▶ [Exercise requirements]
Among the entries that follow, find every line with the word "Back" and list it.

Data for review section start

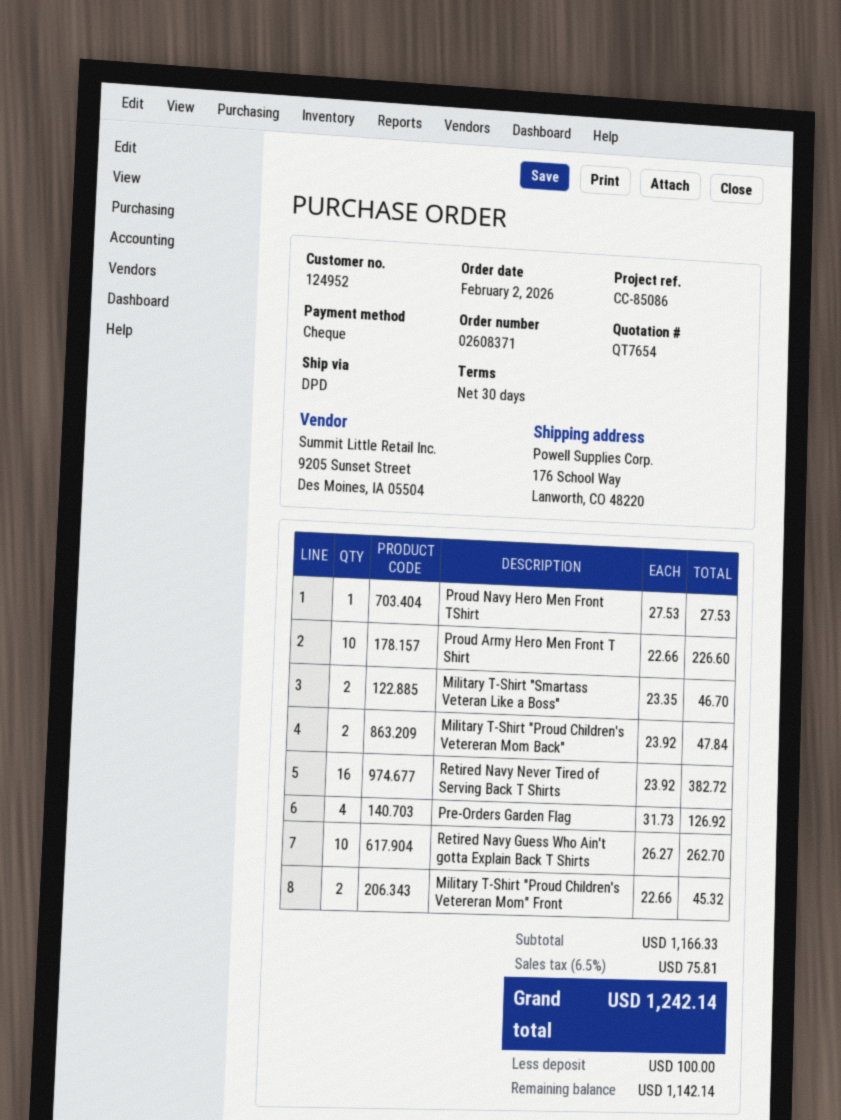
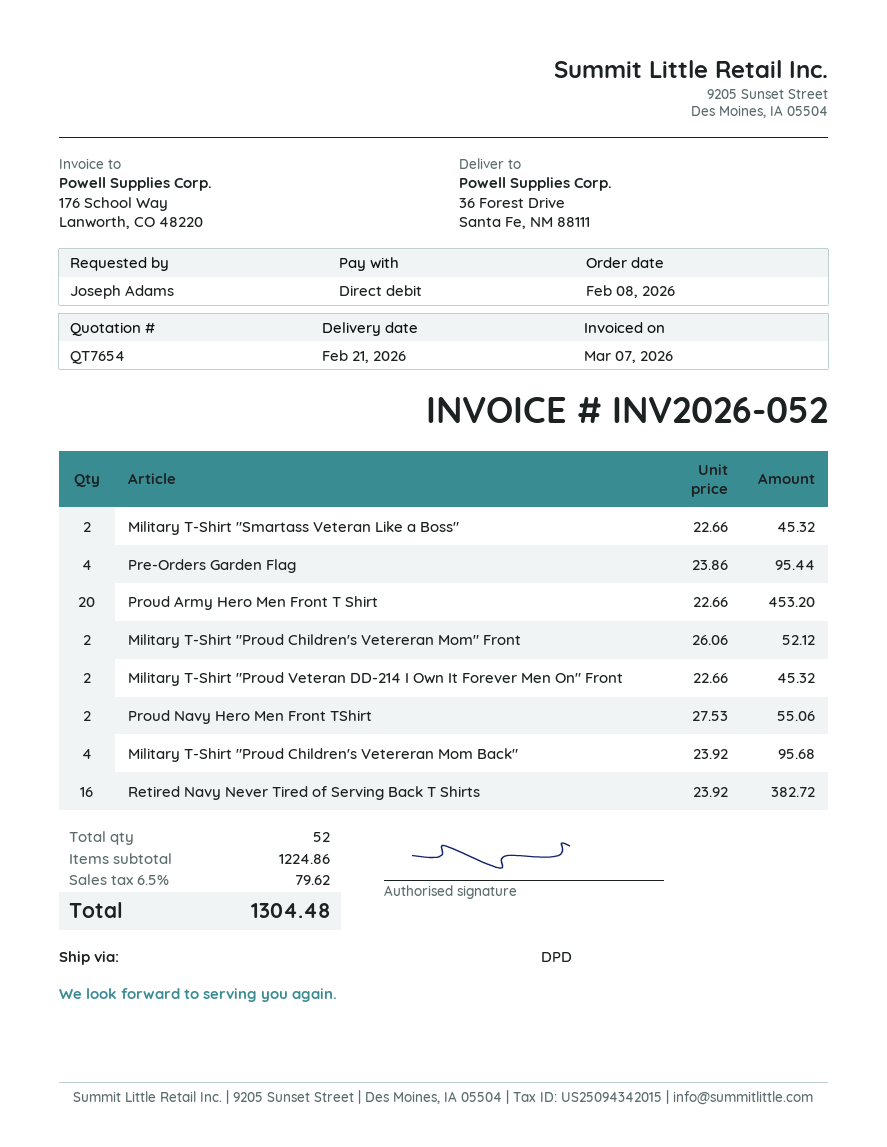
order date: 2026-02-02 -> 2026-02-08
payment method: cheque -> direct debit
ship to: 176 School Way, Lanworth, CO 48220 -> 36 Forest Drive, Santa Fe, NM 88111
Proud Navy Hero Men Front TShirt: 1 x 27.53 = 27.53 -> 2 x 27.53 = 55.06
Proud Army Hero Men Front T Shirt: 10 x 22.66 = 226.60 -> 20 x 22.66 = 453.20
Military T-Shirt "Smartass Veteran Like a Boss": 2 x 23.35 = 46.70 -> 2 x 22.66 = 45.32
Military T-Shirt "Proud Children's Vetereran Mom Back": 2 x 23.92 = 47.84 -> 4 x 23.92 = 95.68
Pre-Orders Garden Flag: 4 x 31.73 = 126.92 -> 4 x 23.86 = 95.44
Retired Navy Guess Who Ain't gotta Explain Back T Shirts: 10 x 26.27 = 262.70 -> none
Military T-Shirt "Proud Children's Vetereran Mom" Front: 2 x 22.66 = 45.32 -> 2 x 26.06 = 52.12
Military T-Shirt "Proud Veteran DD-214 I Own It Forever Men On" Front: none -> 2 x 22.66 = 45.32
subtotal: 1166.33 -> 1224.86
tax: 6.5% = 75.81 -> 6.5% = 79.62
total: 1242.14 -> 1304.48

Data for review section end

▶ [Task solution]
Military T-Shirt "Proud Children's Vetereran Mom Back": 2 x 23.92 = 47.84 -> 4 x 23.92 = 95.68
Retired Navy Guess Who Ain't gotta Explain Back T Shirts: 10 x 26.27 = 262.70 -> none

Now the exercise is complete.